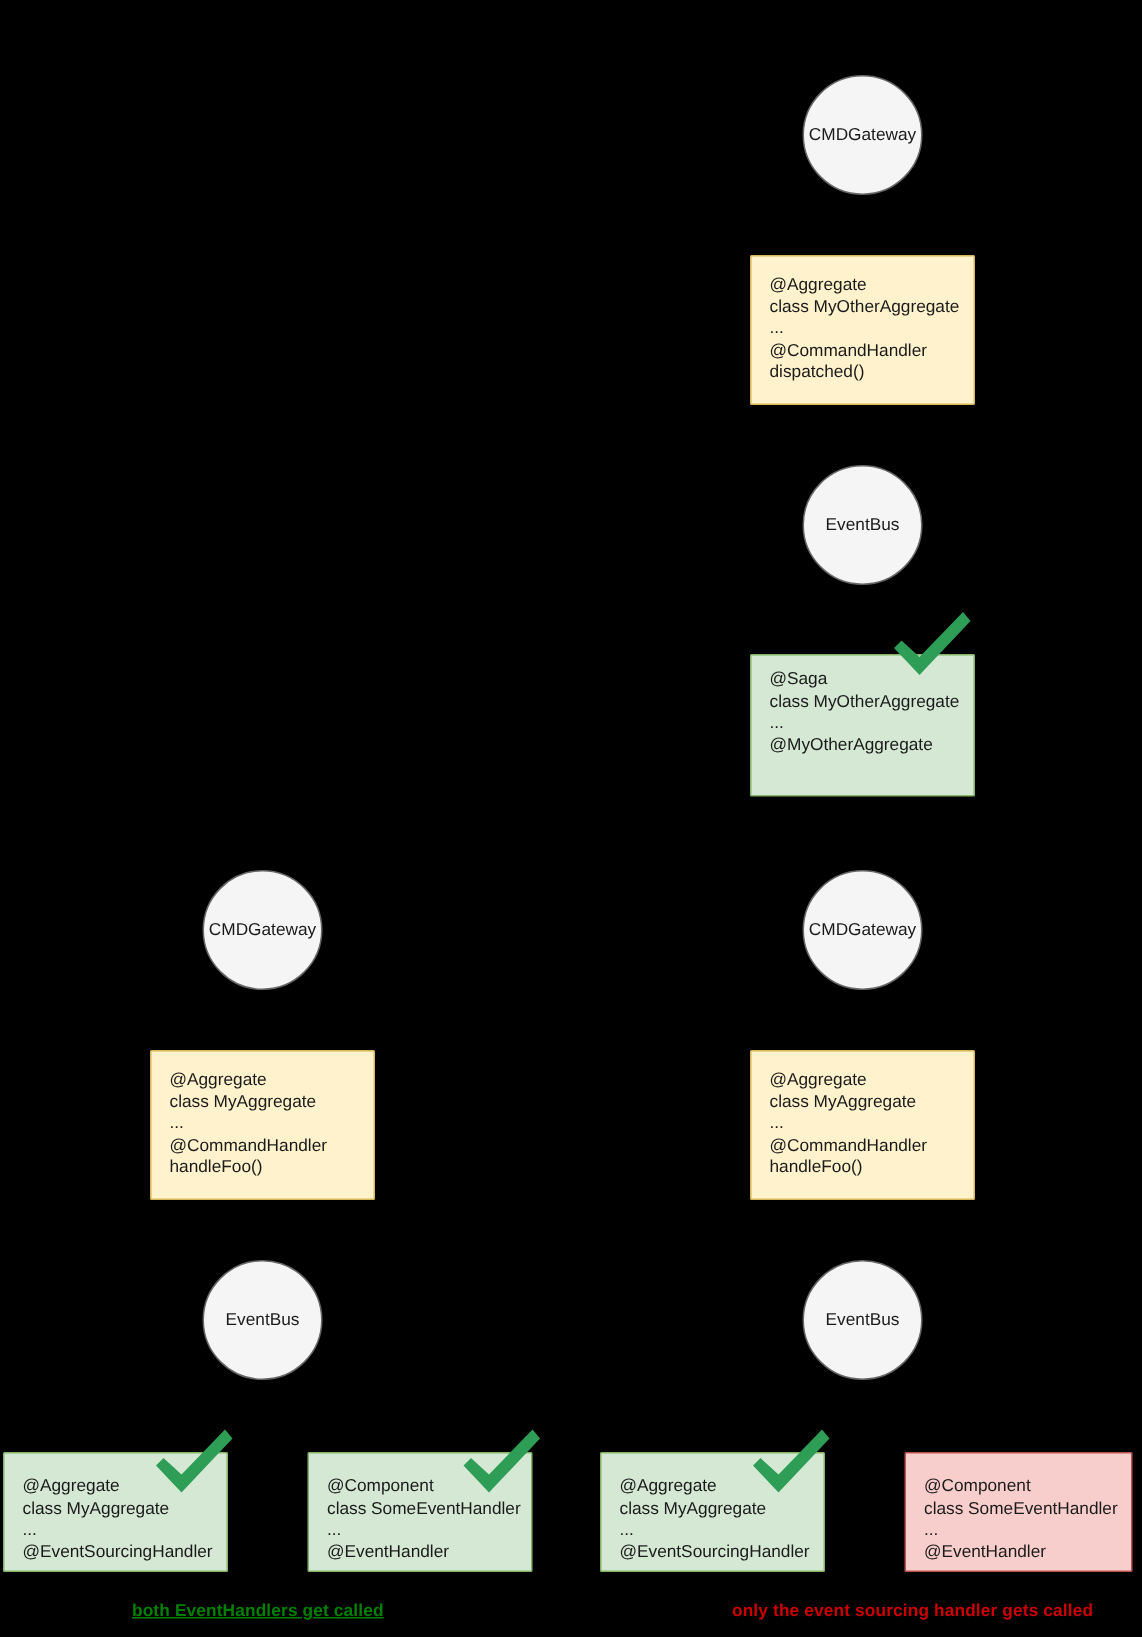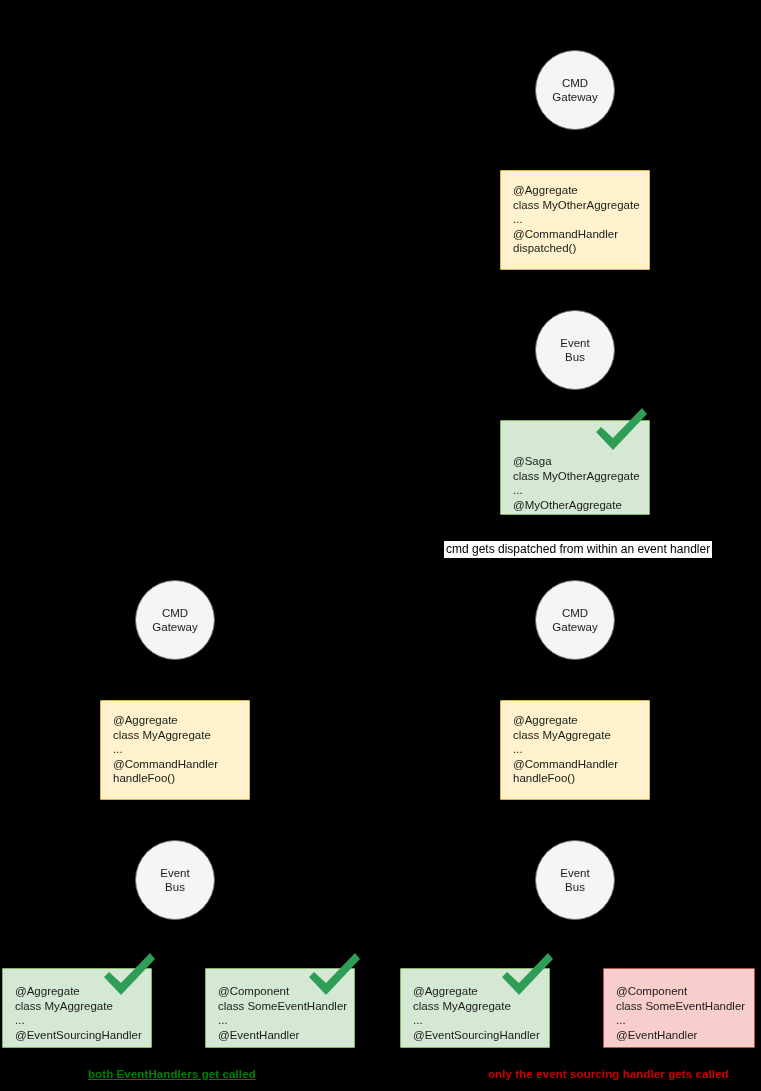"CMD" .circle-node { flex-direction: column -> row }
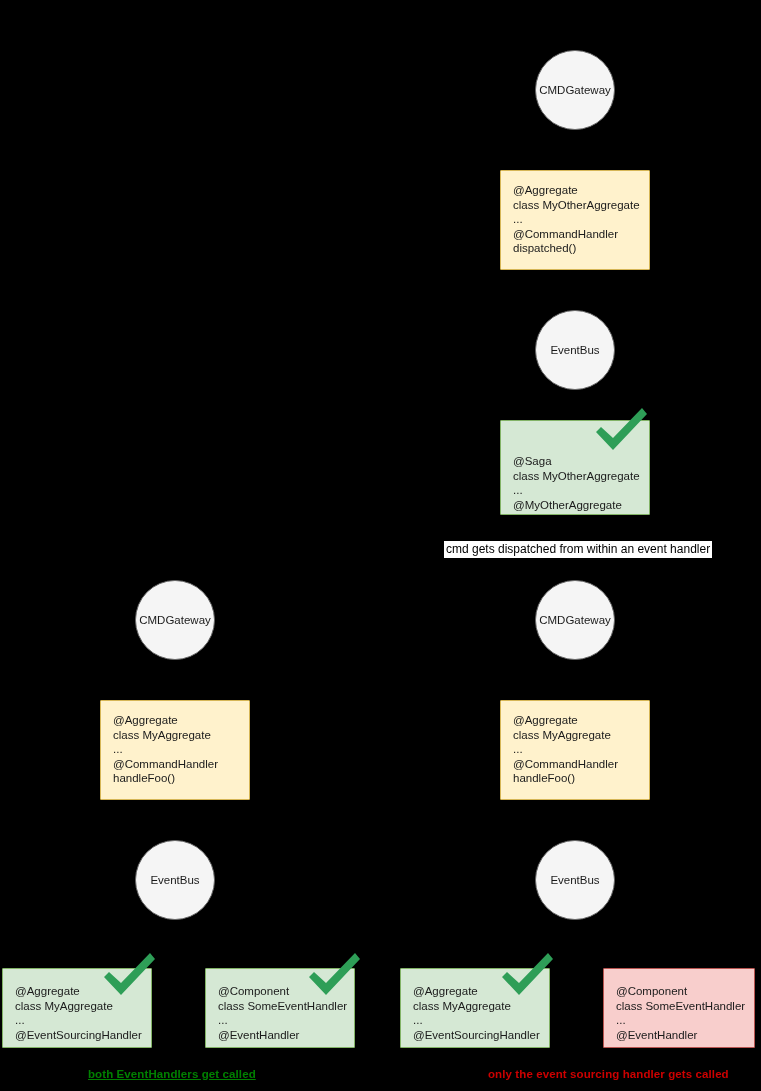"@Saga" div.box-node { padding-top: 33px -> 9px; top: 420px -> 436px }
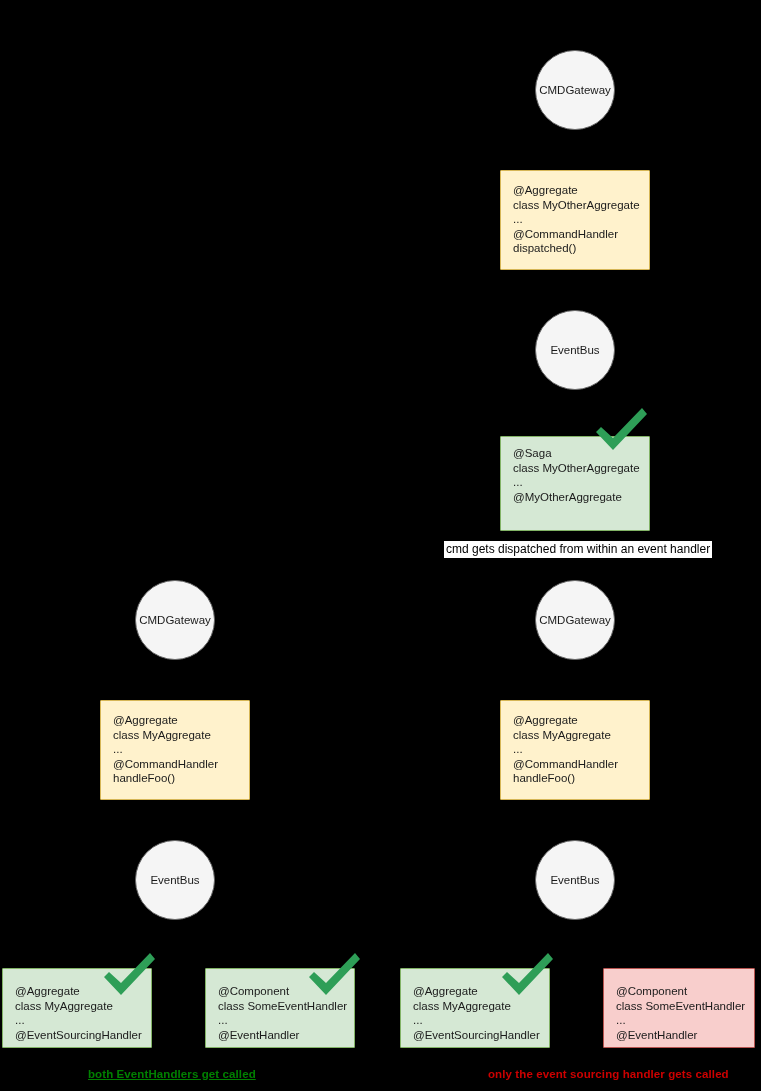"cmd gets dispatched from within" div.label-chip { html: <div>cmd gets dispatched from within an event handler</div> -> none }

:::::

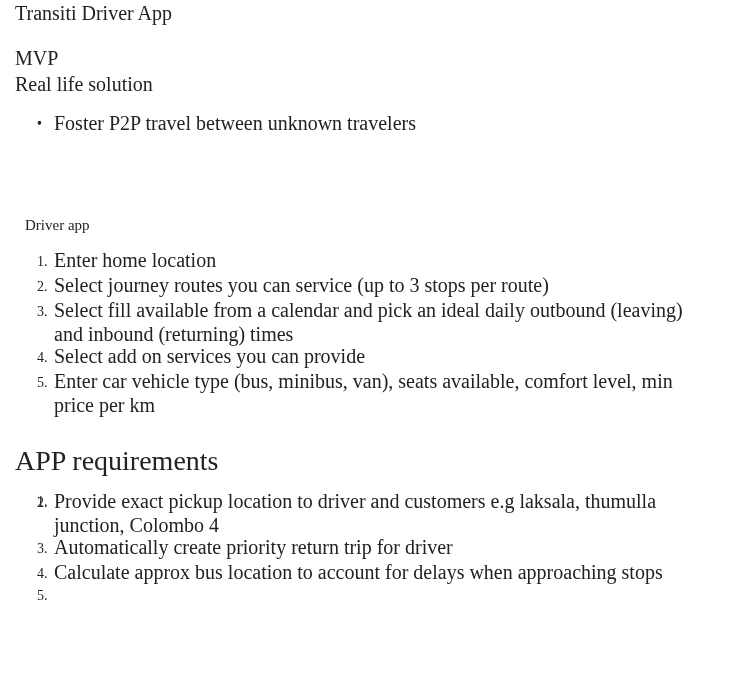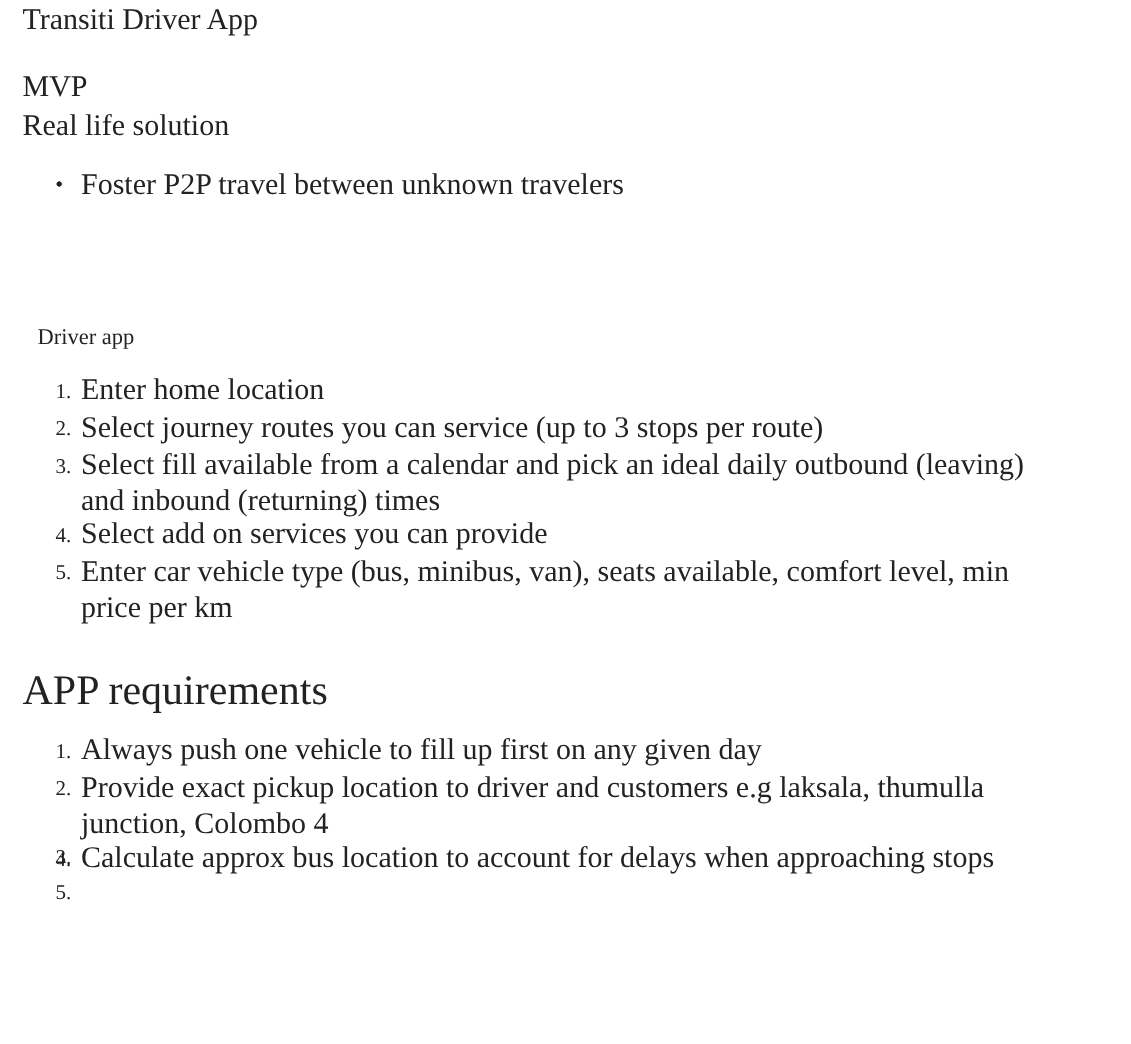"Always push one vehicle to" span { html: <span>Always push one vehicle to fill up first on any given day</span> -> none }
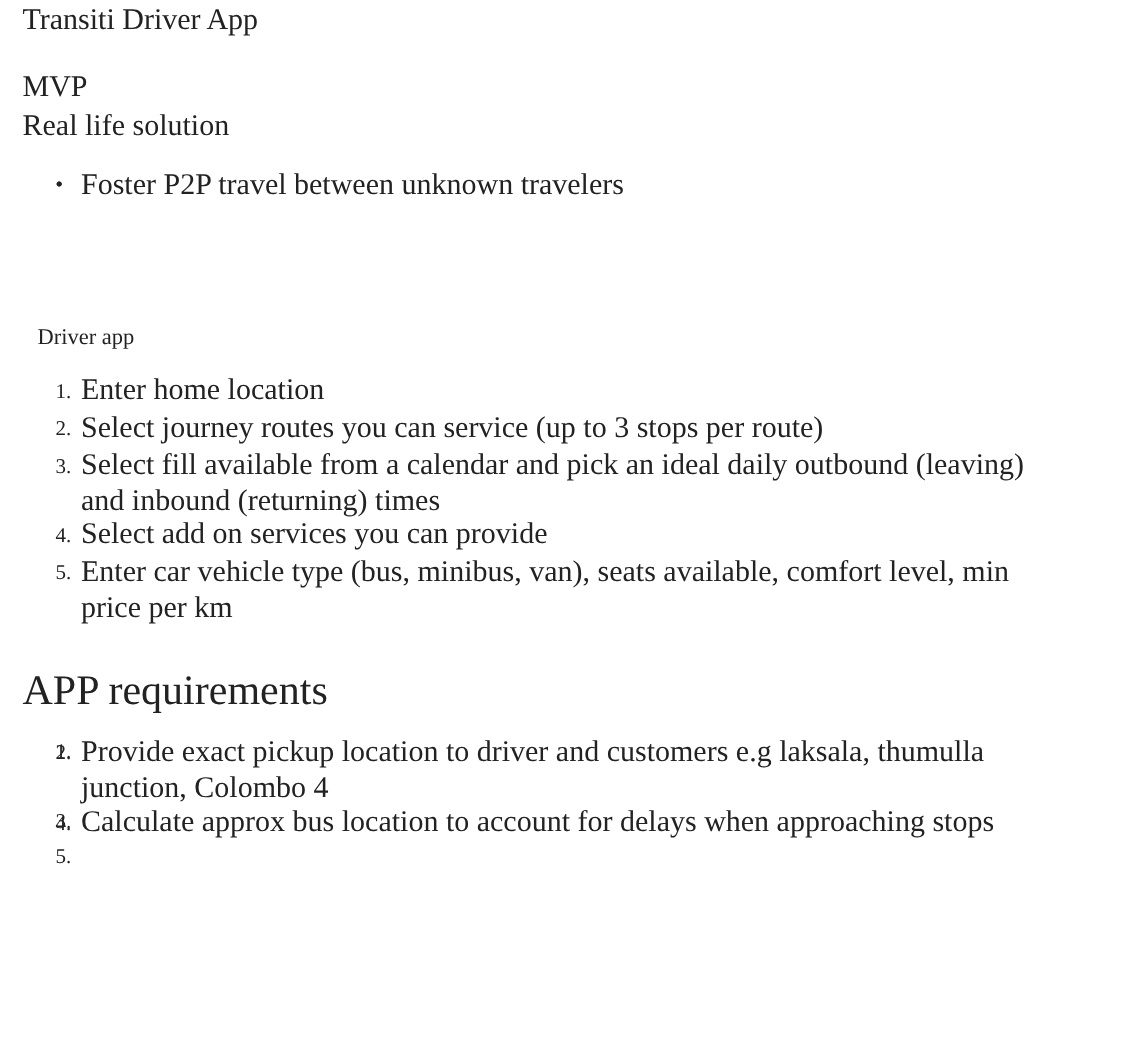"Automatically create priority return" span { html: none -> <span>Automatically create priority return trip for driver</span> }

:::::

■ **Assigned task**
Output exactly the lines above, from the line with "html: <span>Always push" to the line with "html: none ->", both included; skip the pictures.

■ **Your solution**
"Always push one vehicle to" span { html: <span>Always push one vehicle to fill up first on any given day</span> -> none }
"Automatically create priority return" span { html: none -> <span>Automatically create priority return trip for driver</span> }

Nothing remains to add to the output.